Lab 8: Introduction to Spreadsheets
Sun Nov 25 12:24:41 EST 2001
By the end of this lab, you will be able to:
 Use Excel to do simple calculations
 Use shortcuts to extend data and formulas over ranges
 Use builtin functions for summing, counting, averaging, etc.
 Graph data
 Perform whatif experiments on real data
 Recognize some common statistical deceptions.
The original "killer app" for personal computers was an Apple II program
called VisiCalc, written in 1978 by Dan Bricklin and Bob Frankston.
VisiCalc made it possible to use a computer for the kind of analyses
that generations of business people had previously done by hand with paper "spreadsheets":
rows and columns of related numbers that could be used to
organize data and assess alternatives in a systematic way.
Spreadsheets are an essential tool,
along with a word processor and a program for making glitzy presentations.

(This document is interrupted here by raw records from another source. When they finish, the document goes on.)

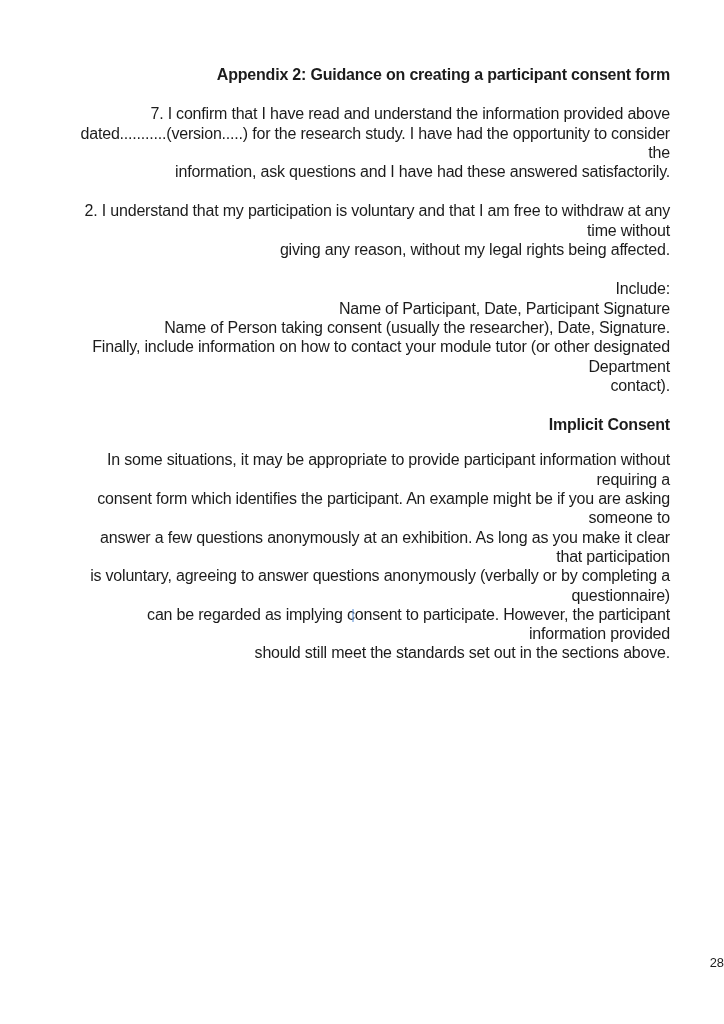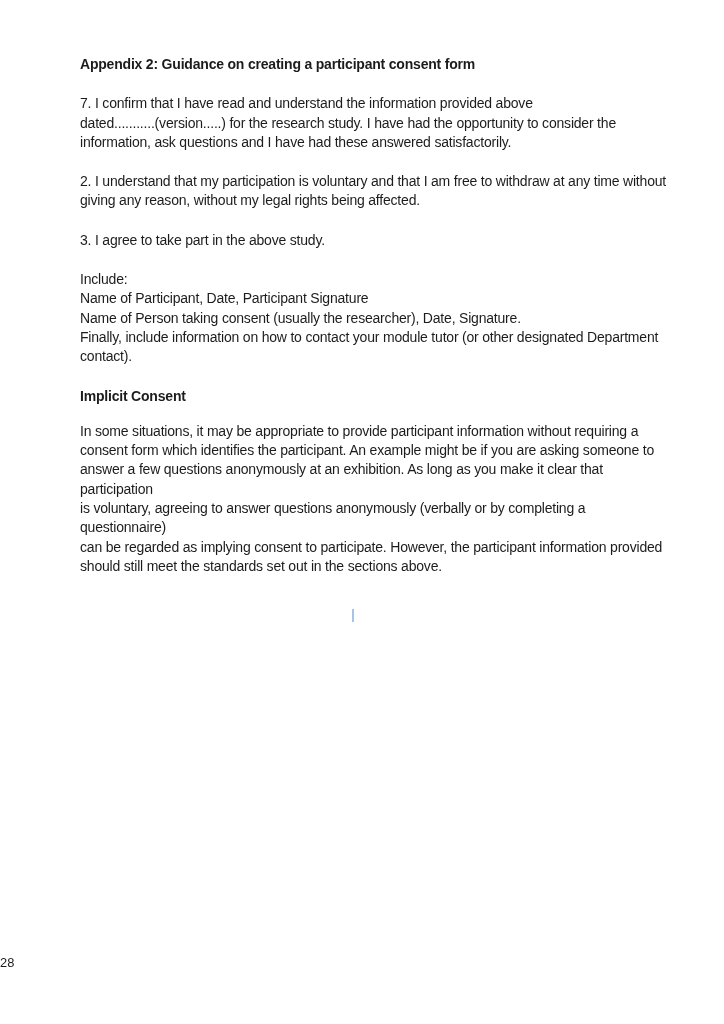"Appendix 2: Guidance on creating" .content { font-size: 14px -> 16px; text-align: none -> right; top: 55px -> 65px }
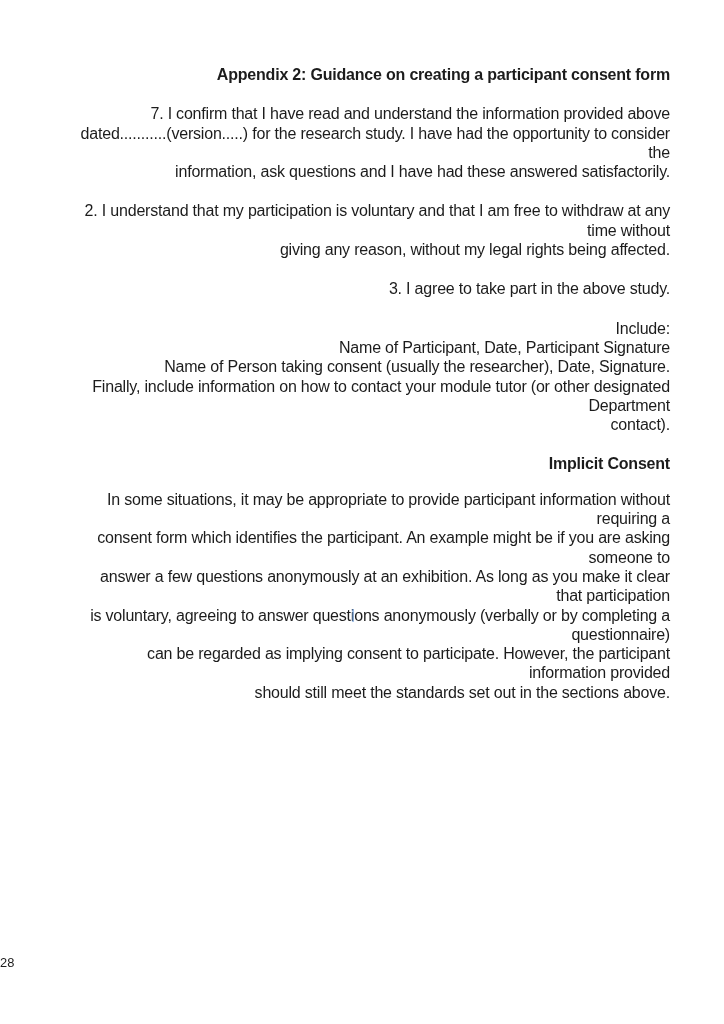"3. I agree to take" div.block { html: <div>3. I agree to take part in the above study.</div> -> none }
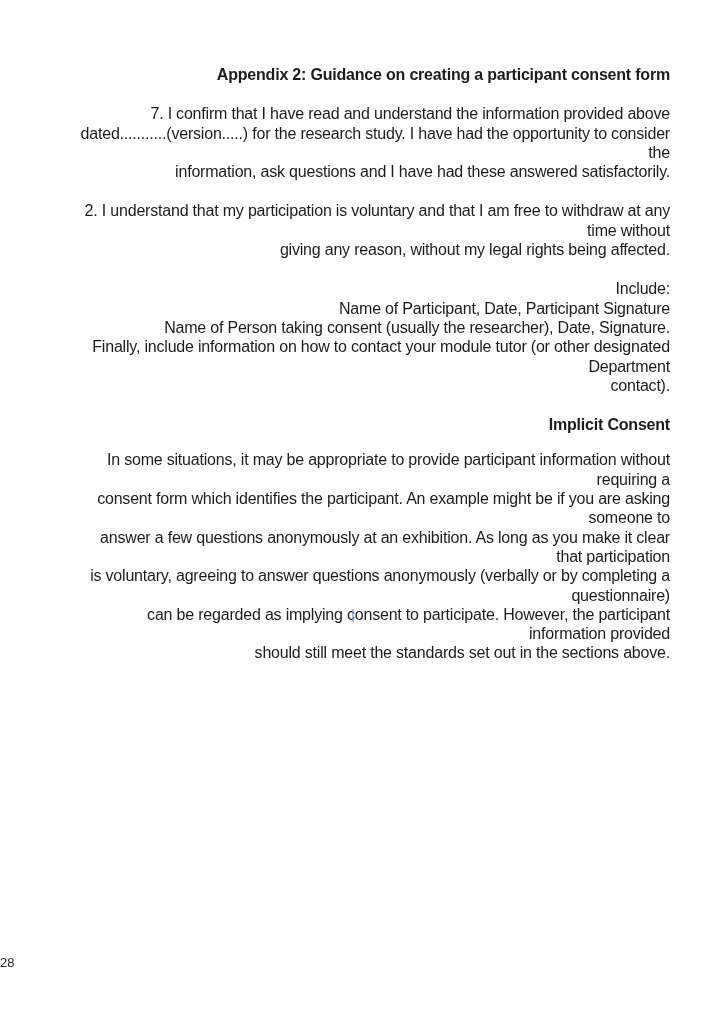"28" .page-number { text-align: left -> right }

In terms of market share, Microsoft's Excel is the
de facto standard, with Lotus 123 (the lineal descendant of VisiCalc)
and Corel's Quattro Pro distant second and third choices.
All of these programs share a common computational model and visual appearance,
however, and although we will
use Excel in this lab, whatever you see will transfer in spirit, though not in
exact detail, to the others.
Excel is enormously powerful and complicated, so we will
investigate only a tiny fraction of its features. As you work
through the specific instructions in this lab, take time to leave the
official track and experiment on your own with anything that looks interesting.
There's little risk in this:
Excel's Undo and Redo feature let you
back out of something that went wrong, or repeat the steps that got you
someplace interesting. Undo and Redo are the small curved arrows near
the middle of this screenshot:
If you want to know more about Excel, there are many hundreds of
books, some good, and many web pages.
The party line is found at
Microsoft's Excel site,
while
John Walkenbach's spreadsheet page
provides independent material from the author of several good books.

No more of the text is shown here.